▸ **RECORDS PROVIDED**
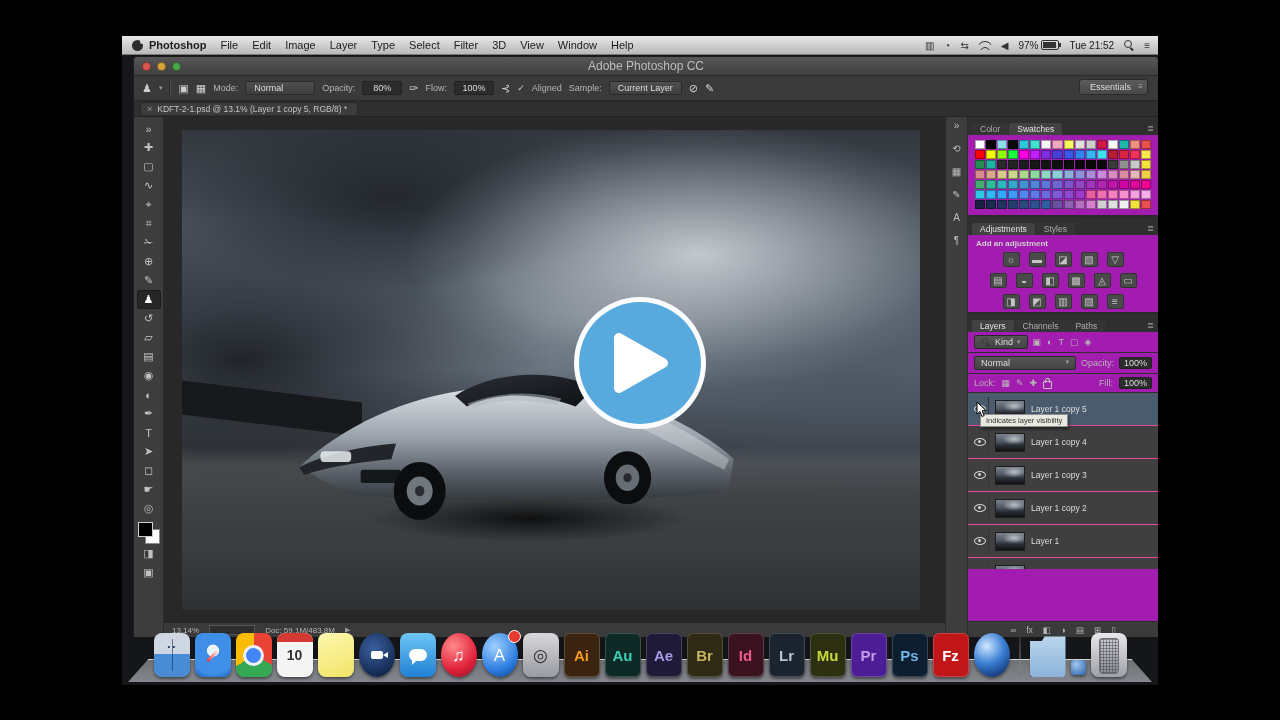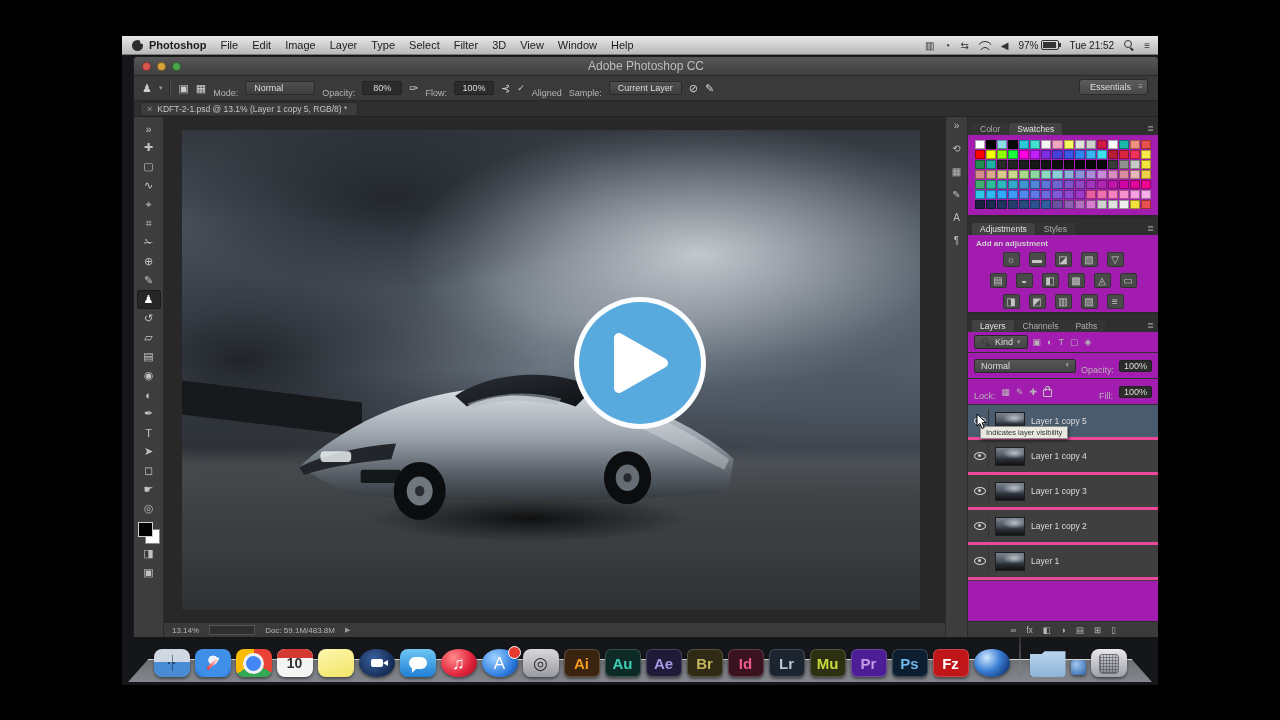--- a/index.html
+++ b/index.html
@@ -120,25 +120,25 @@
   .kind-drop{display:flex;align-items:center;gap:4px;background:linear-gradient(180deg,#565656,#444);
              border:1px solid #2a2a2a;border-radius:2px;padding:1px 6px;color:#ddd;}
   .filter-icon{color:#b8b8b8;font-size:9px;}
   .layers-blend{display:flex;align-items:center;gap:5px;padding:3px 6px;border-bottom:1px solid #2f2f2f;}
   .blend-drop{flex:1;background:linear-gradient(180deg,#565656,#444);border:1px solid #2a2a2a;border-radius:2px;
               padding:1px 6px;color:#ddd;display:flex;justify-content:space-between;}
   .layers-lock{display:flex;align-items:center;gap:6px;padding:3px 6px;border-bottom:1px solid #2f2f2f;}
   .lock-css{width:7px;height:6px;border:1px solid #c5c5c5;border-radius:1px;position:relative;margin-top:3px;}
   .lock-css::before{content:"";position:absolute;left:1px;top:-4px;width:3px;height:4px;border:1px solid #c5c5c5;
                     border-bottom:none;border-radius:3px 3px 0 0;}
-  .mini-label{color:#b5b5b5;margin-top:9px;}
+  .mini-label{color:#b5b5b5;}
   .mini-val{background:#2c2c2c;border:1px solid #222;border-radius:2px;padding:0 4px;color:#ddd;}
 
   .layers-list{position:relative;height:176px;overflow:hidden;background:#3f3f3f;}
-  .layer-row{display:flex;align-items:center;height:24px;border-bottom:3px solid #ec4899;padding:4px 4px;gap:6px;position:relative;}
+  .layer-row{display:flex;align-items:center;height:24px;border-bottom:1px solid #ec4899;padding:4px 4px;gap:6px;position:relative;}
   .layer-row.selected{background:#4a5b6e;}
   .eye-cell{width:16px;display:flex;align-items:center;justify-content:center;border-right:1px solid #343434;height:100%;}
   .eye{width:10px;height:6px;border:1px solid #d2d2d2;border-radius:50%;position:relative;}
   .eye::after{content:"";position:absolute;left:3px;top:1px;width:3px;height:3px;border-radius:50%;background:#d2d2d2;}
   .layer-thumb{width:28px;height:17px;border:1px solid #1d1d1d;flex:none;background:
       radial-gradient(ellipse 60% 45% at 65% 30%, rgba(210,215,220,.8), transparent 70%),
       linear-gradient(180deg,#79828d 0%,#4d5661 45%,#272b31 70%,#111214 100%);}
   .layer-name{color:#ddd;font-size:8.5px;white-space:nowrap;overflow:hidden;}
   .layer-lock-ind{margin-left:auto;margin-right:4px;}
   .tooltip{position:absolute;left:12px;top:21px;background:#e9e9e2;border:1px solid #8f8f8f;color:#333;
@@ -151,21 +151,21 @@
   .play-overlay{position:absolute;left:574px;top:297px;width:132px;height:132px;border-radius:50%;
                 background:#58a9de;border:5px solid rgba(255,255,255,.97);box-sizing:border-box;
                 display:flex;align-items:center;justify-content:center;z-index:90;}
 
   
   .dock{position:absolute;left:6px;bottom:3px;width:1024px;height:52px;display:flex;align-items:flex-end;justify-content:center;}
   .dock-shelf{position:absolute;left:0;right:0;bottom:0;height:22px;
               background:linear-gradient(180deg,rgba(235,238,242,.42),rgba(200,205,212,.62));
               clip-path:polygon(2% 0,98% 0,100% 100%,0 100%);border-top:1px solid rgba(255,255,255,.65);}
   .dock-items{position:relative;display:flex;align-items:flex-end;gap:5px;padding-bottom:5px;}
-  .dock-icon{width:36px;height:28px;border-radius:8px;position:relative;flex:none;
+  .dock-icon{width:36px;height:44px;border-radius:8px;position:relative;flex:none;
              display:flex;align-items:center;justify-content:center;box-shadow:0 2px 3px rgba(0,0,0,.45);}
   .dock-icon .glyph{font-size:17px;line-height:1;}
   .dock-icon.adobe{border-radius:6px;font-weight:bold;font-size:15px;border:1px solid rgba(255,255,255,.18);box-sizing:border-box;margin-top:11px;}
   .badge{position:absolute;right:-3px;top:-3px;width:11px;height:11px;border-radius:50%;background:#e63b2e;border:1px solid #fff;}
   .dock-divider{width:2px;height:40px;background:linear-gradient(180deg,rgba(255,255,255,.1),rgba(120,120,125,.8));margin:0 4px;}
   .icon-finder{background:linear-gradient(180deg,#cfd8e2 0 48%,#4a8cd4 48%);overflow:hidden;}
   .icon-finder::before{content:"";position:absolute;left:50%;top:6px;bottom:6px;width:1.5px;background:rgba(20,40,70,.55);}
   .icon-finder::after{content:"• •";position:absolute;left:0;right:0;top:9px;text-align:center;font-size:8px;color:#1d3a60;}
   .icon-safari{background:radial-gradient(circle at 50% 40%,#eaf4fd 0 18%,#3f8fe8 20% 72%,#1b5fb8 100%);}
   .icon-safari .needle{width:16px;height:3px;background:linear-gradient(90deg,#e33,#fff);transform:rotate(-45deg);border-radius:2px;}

▸ **DIRECTIONS**
Find each line in the records holding the string "lock" and show it.

▸ **ANSWER FOR THIS EXERCISE**
   .layers-lock{display:flex;align-items:center;gap:6px;padding:3px 6px;border-bottom:1px solid #2f2f2f;}
   .lock-css{width:7px;height:6px;border:1px solid #c5c5c5;border-radius:1px;position:relative;margin-top:3px;}
   .lock-css::before{content:"";position:absolute;left:1px;top:-4px;width:3px;height:4px;border:1px solid #c5c5c5;
   .layer-lock-ind{margin-left:auto;margin-right:4px;}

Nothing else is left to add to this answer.